# Required work:
Restate word for word the entries below, starting with the line with "A self-service library" and continuing through the line with "for an item.". Include both of those lines and no others.

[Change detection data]
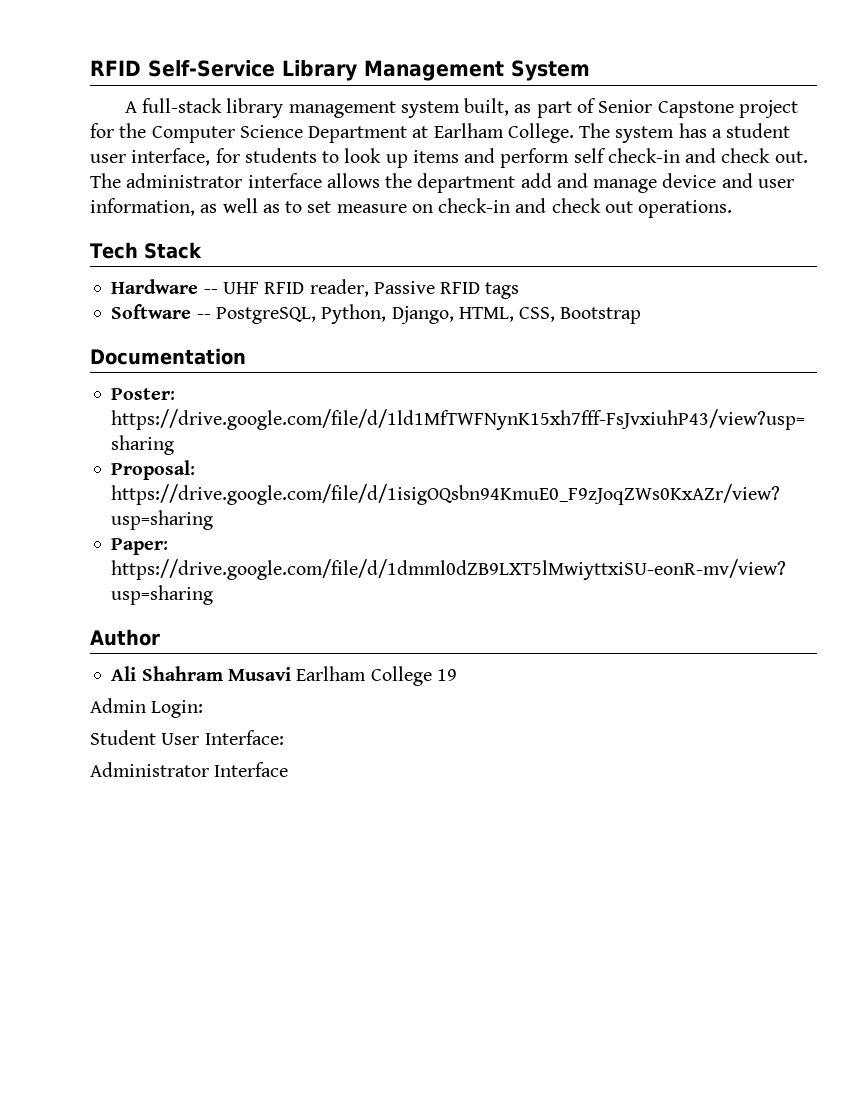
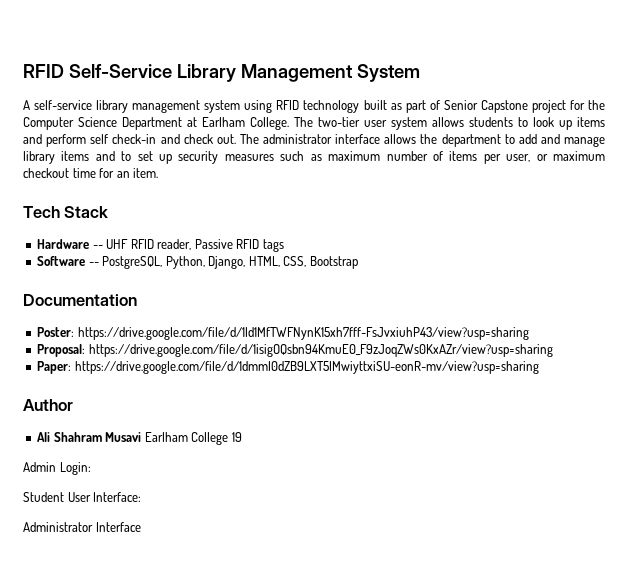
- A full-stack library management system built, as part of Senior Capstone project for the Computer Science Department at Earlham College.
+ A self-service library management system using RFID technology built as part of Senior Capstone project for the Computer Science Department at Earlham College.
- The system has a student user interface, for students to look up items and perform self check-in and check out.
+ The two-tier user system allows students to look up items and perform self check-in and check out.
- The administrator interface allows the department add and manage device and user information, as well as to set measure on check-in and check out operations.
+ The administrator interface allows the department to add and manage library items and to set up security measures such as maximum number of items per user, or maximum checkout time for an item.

* * *

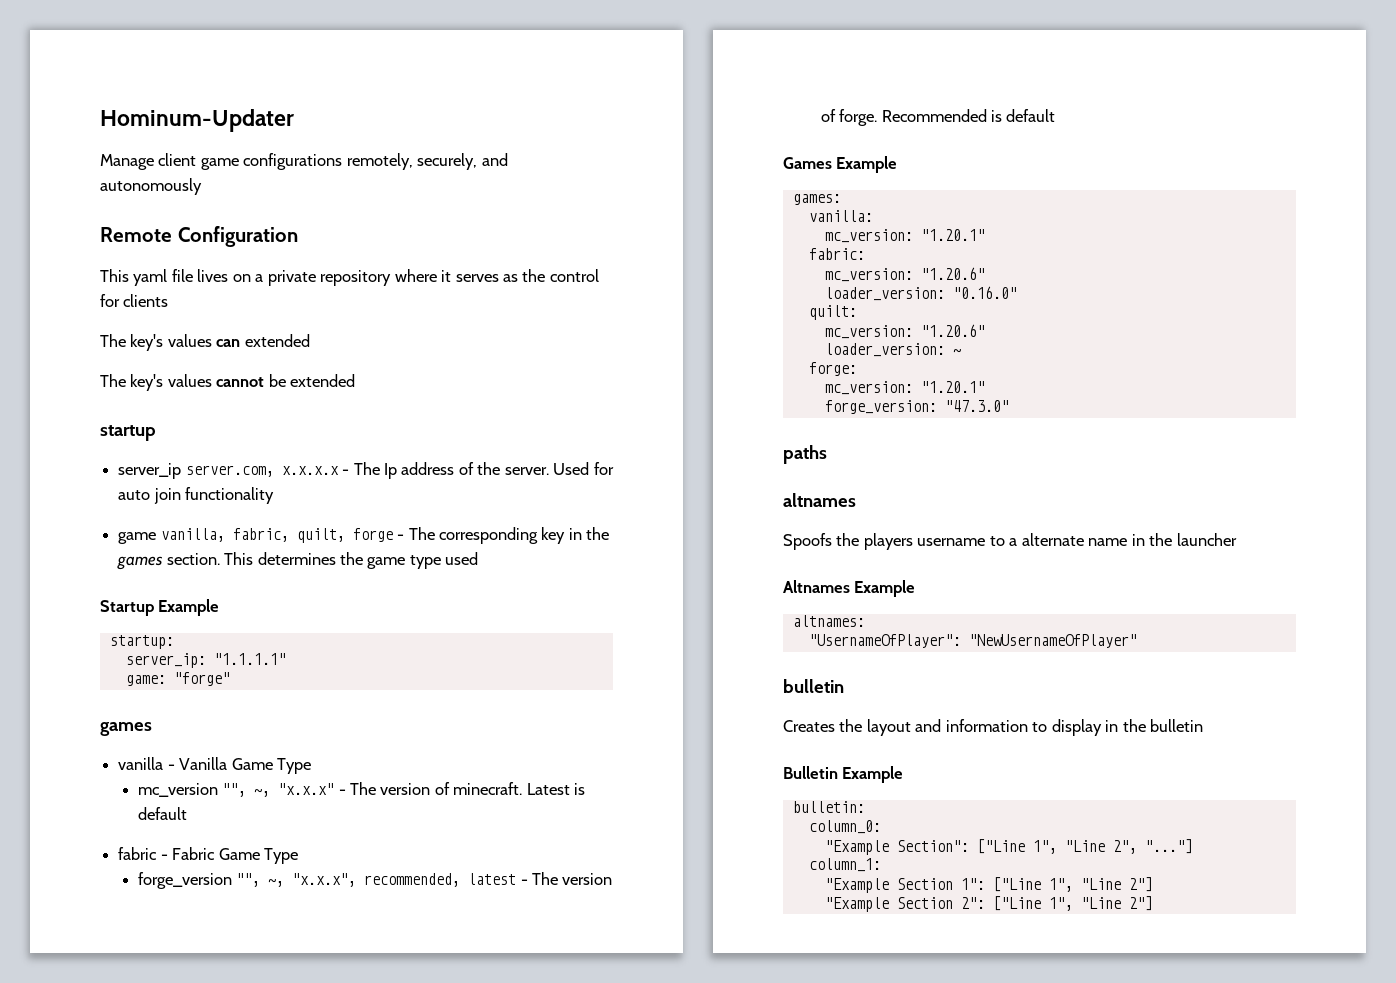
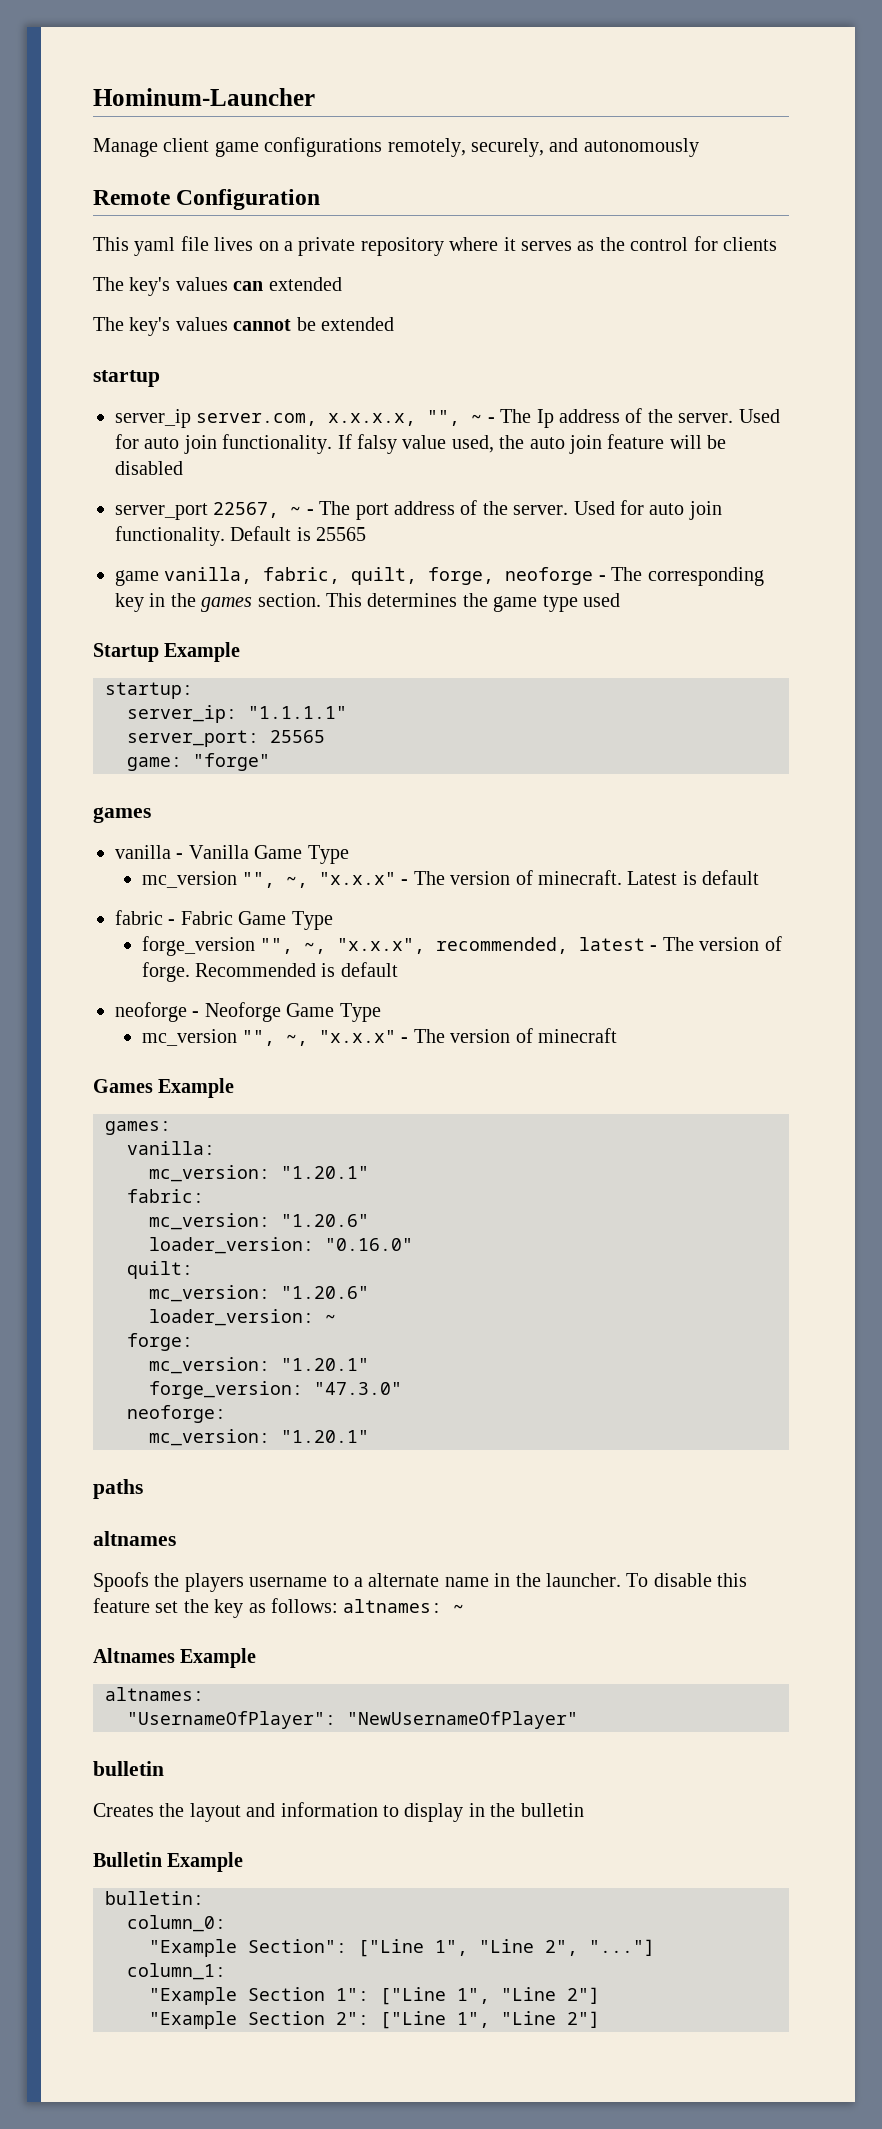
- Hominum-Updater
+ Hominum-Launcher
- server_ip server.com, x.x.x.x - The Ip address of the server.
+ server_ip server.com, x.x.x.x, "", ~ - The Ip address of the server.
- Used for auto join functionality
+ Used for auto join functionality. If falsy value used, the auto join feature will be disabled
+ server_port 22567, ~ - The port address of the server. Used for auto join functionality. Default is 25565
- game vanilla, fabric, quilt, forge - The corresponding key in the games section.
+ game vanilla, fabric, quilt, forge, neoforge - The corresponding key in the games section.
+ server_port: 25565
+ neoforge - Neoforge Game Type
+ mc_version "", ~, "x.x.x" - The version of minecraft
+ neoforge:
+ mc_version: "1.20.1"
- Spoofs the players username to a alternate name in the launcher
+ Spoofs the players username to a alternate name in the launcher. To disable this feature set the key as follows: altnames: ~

--

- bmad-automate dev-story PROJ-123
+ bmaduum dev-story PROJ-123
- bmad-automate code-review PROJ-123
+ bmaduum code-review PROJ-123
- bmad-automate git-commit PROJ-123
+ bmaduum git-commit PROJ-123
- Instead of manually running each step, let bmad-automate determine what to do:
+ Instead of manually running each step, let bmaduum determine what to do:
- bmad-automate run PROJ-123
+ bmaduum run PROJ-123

# Response to this task:
+ A self-service library management system using RFID technology built as part of Senior Capstone project for the Computer Science Department at Earlham College.
- The system has a student user interface, for students to look up items and perform self check-in and check out.
+ The two-tier user system allows students to look up items and perform self check-in and check out.
- The administrator interface allows the department add and manage device and user information, as well as to set measure on check-in and check out operations.
+ The administrator interface allows the department to add and manage library items and to set up security measures such as maximum number of items per user, or maximum checkout time for an item.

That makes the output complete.